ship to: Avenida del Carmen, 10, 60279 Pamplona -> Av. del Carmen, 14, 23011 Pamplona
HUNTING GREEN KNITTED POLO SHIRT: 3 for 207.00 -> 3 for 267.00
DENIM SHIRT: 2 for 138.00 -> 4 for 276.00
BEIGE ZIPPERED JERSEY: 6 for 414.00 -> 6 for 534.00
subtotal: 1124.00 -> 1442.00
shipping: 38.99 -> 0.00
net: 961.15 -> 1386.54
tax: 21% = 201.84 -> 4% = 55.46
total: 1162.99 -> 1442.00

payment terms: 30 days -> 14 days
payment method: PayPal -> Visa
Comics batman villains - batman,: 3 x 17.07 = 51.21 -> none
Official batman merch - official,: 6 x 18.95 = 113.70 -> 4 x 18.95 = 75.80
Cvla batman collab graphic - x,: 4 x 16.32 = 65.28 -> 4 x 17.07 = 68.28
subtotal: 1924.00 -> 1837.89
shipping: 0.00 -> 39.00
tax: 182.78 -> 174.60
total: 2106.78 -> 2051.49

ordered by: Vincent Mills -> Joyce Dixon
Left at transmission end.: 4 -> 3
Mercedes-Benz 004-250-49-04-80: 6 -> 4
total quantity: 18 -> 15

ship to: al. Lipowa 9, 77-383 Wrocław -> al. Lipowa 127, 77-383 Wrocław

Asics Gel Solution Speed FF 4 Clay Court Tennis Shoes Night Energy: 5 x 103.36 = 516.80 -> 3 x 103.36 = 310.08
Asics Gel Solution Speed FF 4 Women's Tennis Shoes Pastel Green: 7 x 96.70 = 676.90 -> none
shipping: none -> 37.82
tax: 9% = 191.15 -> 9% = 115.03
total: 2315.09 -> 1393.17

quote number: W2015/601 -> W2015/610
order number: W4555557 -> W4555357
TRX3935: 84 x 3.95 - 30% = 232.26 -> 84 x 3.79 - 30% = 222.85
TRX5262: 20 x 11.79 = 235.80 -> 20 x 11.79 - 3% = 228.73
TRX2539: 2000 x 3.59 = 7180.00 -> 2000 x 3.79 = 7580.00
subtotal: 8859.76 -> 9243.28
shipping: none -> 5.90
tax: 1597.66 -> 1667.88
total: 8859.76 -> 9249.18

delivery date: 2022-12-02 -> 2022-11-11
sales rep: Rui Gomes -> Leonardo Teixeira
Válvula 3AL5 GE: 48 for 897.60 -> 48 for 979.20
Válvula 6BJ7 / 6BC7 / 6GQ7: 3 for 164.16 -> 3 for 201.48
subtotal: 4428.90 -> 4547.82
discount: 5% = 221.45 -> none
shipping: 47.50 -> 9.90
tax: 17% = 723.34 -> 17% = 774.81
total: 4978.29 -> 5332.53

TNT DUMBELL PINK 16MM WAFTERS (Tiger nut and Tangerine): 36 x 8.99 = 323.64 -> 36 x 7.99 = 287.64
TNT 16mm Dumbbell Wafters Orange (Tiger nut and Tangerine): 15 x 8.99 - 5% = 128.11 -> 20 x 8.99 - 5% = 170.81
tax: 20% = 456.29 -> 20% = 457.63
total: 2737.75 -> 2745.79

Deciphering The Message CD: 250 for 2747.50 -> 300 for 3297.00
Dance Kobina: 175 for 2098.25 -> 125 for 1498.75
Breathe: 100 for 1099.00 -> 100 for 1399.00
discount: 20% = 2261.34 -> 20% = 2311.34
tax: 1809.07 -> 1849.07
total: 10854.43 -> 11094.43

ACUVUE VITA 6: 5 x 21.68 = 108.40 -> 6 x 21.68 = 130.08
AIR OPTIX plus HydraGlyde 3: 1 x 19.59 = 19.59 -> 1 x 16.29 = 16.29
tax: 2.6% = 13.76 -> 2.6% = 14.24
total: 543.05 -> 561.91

● **TASK STATEMENT**: Nothing should be dropped. Retype each line above as it is.

● **EXPECTED ANSWER**:
ship to: Avenida del Carmen, 10, 60279 Pamplona -> Av. del Carmen, 14, 23011 Pamplona
HUNTING GREEN KNITTED POLO SHIRT: 3 for 207.00 -> 3 for 267.00
DENIM SHIRT: 2 for 138.00 -> 4 for 276.00
BEIGE ZIPPERED JERSEY: 6 for 414.00 -> 6 for 534.00
subtotal: 1124.00 -> 1442.00
shipping: 38.99 -> 0.00
net: 961.15 -> 1386.54
tax: 21% = 201.84 -> 4% = 55.46
total: 1162.99 -> 1442.00

payment terms: 30 days -> 14 days
payment method: PayPal -> Visa
Comics batman villains - batman,: 3 x 17.07 = 51.21 -> none
Official batman merch - official,: 6 x 18.95 = 113.70 -> 4 x 18.95 = 75.80
Cvla batman collab graphic - x,: 4 x 16.32 = 65.28 -> 4 x 17.07 = 68.28
subtotal: 1924.00 -> 1837.89
shipping: 0.00 -> 39.00
tax: 182.78 -> 174.60
total: 2106.78 -> 2051.49

ordered by: Vincent Mills -> Joyce Dixon
Left at transmission end.: 4 -> 3
Mercedes-Benz 004-250-49-04-80: 6 -> 4
total quantity: 18 -> 15

ship to: al. Lipowa 9, 77-383 Wrocław -> al. Lipowa 127, 77-383 Wrocław

Asics Gel Solution Speed FF 4 Clay Court Tennis Shoes Night Energy: 5 x 103.36 = 516.80 -> 3 x 103.36 = 310.08
Asics Gel Solution Speed FF 4 Women's Tennis Shoes Pastel Green: 7 x 96.70 = 676.90 -> none
shipping: none -> 37.82
tax: 9% = 191.15 -> 9% = 115.03
total: 2315.09 -> 1393.17

quote number: W2015/601 -> W2015/610
order number: W4555557 -> W4555357
TRX3935: 84 x 3.95 - 30% = 232.26 -> 84 x 3.79 - 30% = 222.85
TRX5262: 20 x 11.79 = 235.80 -> 20 x 11.79 - 3% = 228.73
TRX2539: 2000 x 3.59 = 7180.00 -> 2000 x 3.79 = 7580.00
subtotal: 8859.76 -> 9243.28
shipping: none -> 5.90
tax: 1597.66 -> 1667.88
total: 8859.76 -> 9249.18

delivery date: 2022-12-02 -> 2022-11-11
sales rep: Rui Gomes -> Leonardo Teixeira
Válvula 3AL5 GE: 48 for 897.60 -> 48 for 979.20
Válvula 6BJ7 / 6BC7 / 6GQ7: 3 for 164.16 -> 3 for 201.48
subtotal: 4428.90 -> 4547.82
discount: 5% = 221.45 -> none
shipping: 47.50 -> 9.90
tax: 17% = 723.34 -> 17% = 774.81
total: 4978.29 -> 5332.53

TNT DUMBELL PINK 16MM WAFTERS (Tiger nut and Tangerine): 36 x 8.99 = 323.64 -> 36 x 7.99 = 287.64
TNT 16mm Dumbbell Wafters Orange (Tiger nut and Tangerine): 15 x 8.99 - 5% = 128.11 -> 20 x 8.99 - 5% = 170.81
tax: 20% = 456.29 -> 20% = 457.63
total: 2737.75 -> 2745.79

Deciphering The Message CD: 250 for 2747.50 -> 300 for 3297.00
Dance Kobina: 175 for 2098.25 -> 125 for 1498.75
Breathe: 100 for 1099.00 -> 100 for 1399.00
discount: 20% = 2261.34 -> 20% = 2311.34
tax: 1809.07 -> 1849.07
total: 10854.43 -> 11094.43

ACUVUE VITA 6: 5 x 21.68 = 108.40 -> 6 x 21.68 = 130.08
AIR OPTIX plus HydraGlyde 3: 1 x 19.59 = 19.59 -> 1 x 16.29 = 16.29
tax: 2.6% = 13.76 -> 2.6% = 14.24
total: 543.05 -> 561.91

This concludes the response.